A parallel story of the mythical Icarus and Daedalus about the son who flew too high, singed his wings on the sun, and crashed to his death, is intertwined with Amelia’s tale. In the second act, Icarus becomes a late 20th-century boy in the hospital, his father by his side, in a room next to Amelia’s. He dies as Amelia survives and the baby is triumphantly born au naturel.

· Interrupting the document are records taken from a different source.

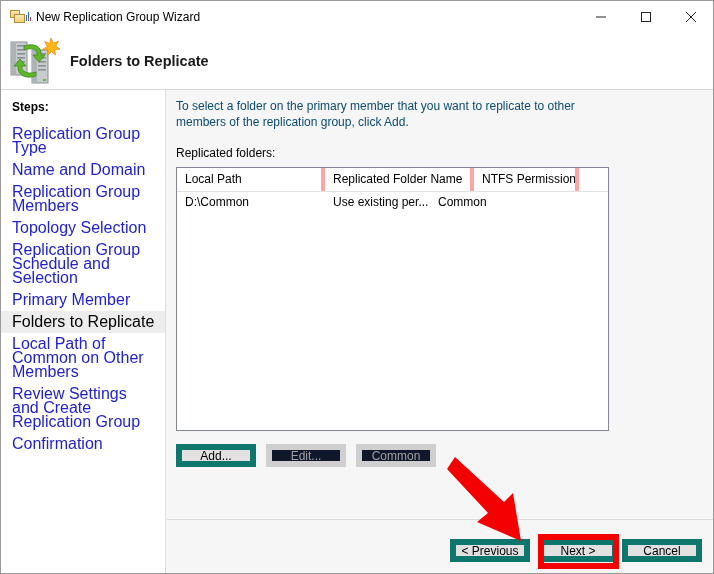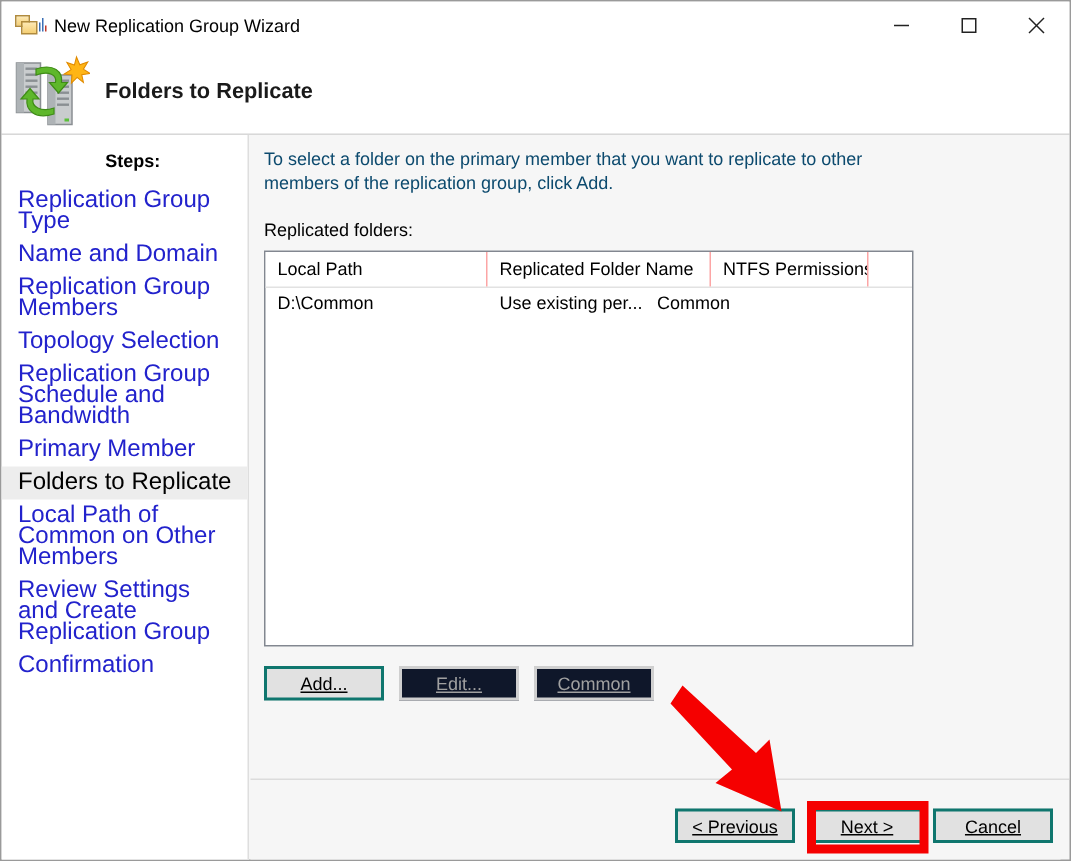--- a/index.html
+++ b/index.html
@@ -102,21 +102,20 @@
     background: #ffffff;
     border-right: 1px solid #dedede;
     padding-top: 10px;
   }
   #steps-label {
     font-size: 12px;
     font-weight: bold;
     color: #000;
     padding: 0 0 0 11px;
     margin-bottom: 9px;
-    text-align: center;
   }
   .step {
     font-size: 16px;
     color: #2222cc;
     line-height: 14px;
     padding: 4px 8px 4px 11px;
   }
   .step.current {
     color: #000;
     background: #ededed;
@@ -155,21 +154,21 @@
   #lv-header {
     display: flex;
     height: 24px;
     background: #ffffff;
     border-bottom: 1px solid #e2e2e2;
   }
   .lv-col {
     font-size: 12px;
     color: #000;
     padding: 4px 0 0 8px;
-    border-right: 1px solid #fca5a5;
+    border-right: 4px solid #fca5a5;
     white-space: nowrap;
     overflow: hidden;
   }
   .lv-col.c0 { width: 148px; }
   .lv-col.c1 { width: 149px; }
   .lv-col.c2 { width: 105px; }
   .lv-col.c3 { width: 29px; border-right: none; }
   .lv-row { display: flex; height: 22px; }
   .lv-cell {
     font-size: 12px;
@@ -182,26 +181,25 @@
   .lv-cell.c1 { width: 149px; }
   .lv-cell.c2 { width: 105px; }
   .lv-cell.c3 { width: 29px; }
 
   
   .btn {
     font-family: "Liberation Sans", sans-serif;
     font-size: 12px;
     color: #000;
     background: #e1e1e1;
-    border: 2px solid #0f766e;
+    border: 6px solid #0f766e;
     display: inline-flex;
     align-items: center;
     justify-content: center;
     user-select: none;
-    text-decoration: underline;
   }
   .btn.disabled {
     color: #a0a0a0;
     background: #0f172a;
     border-color: #cfcfcf;
   }
   #btn-add    { position: absolute; left: 9px;   top: 354px; width: 80px; height: 23px; }
   #btn-edit   { position: absolute; left: 99px;  top: 354px; width: 80px; height: 23px; }
   #btn-remove { position: absolute; left = 0; left: 189px; top: 354px; width: 80px; height: 23px; }
 
@@ -308,21 +306,21 @@
     <div id="header-title">Folders to Replicate</div>
   </div>
   <div id="header-sep"></div>
 
   <div id="sidebar">
     <div id="steps-label">Steps:</div>
     <div class="step">Replication Group Type</div>
     <div class="step">Name and Domain</div>
     <div class="step">Replication Group Members</div>
     <div class="step">Topology Selection</div>
-    <div class="step">Replication Group Schedule and Bandwidth</div>
+    <div class="step">Replication Group Schedule and Selection</div>
     <div class="step">Primary Member</div>
     <div class="step current">Folders to Replicate</div>
     <div class="step">Local Path of Common on Other Members</div>
     <div class="step">Review Settings and Create Replication Group</div>
     <div class="step">Confirmation</div>
   </div>
 
   <div id="main">
     <div id="intro">To select a folder on the primary member that you want to replicate to other members of the replication group, click Add.</div>
     <div id="list-label">Replicated folders:</div>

The most amazing thing about this new opera is not its sweeping movielike music, lyrical words, imaginative sets, illuminating lighting, fabulous singing (tenor William Burden, soprano Jane Eaglen and Lindsey were all notable) and good acting (there were many secondary roles that required singers to play two roles during the opera), but the collaboration that made these elements work together. Jenkins chose the singers before Hagen wrote the score so the music fits the voices. Wadsworth took McFall’s poetic words and shaped them into scenes, which whether or not in sequence, made sense on a number of levels, including those tricky metaphorical ones.
And then there’s the nonette, sung a cappella at the end of the final act, which will blow devotees of daring unaccompanied ensemble-singing into ecstasy.
The opera has legs, tunes, and the ability to fly. Expect to see it performed many years hence after the giddiness of its first days fade.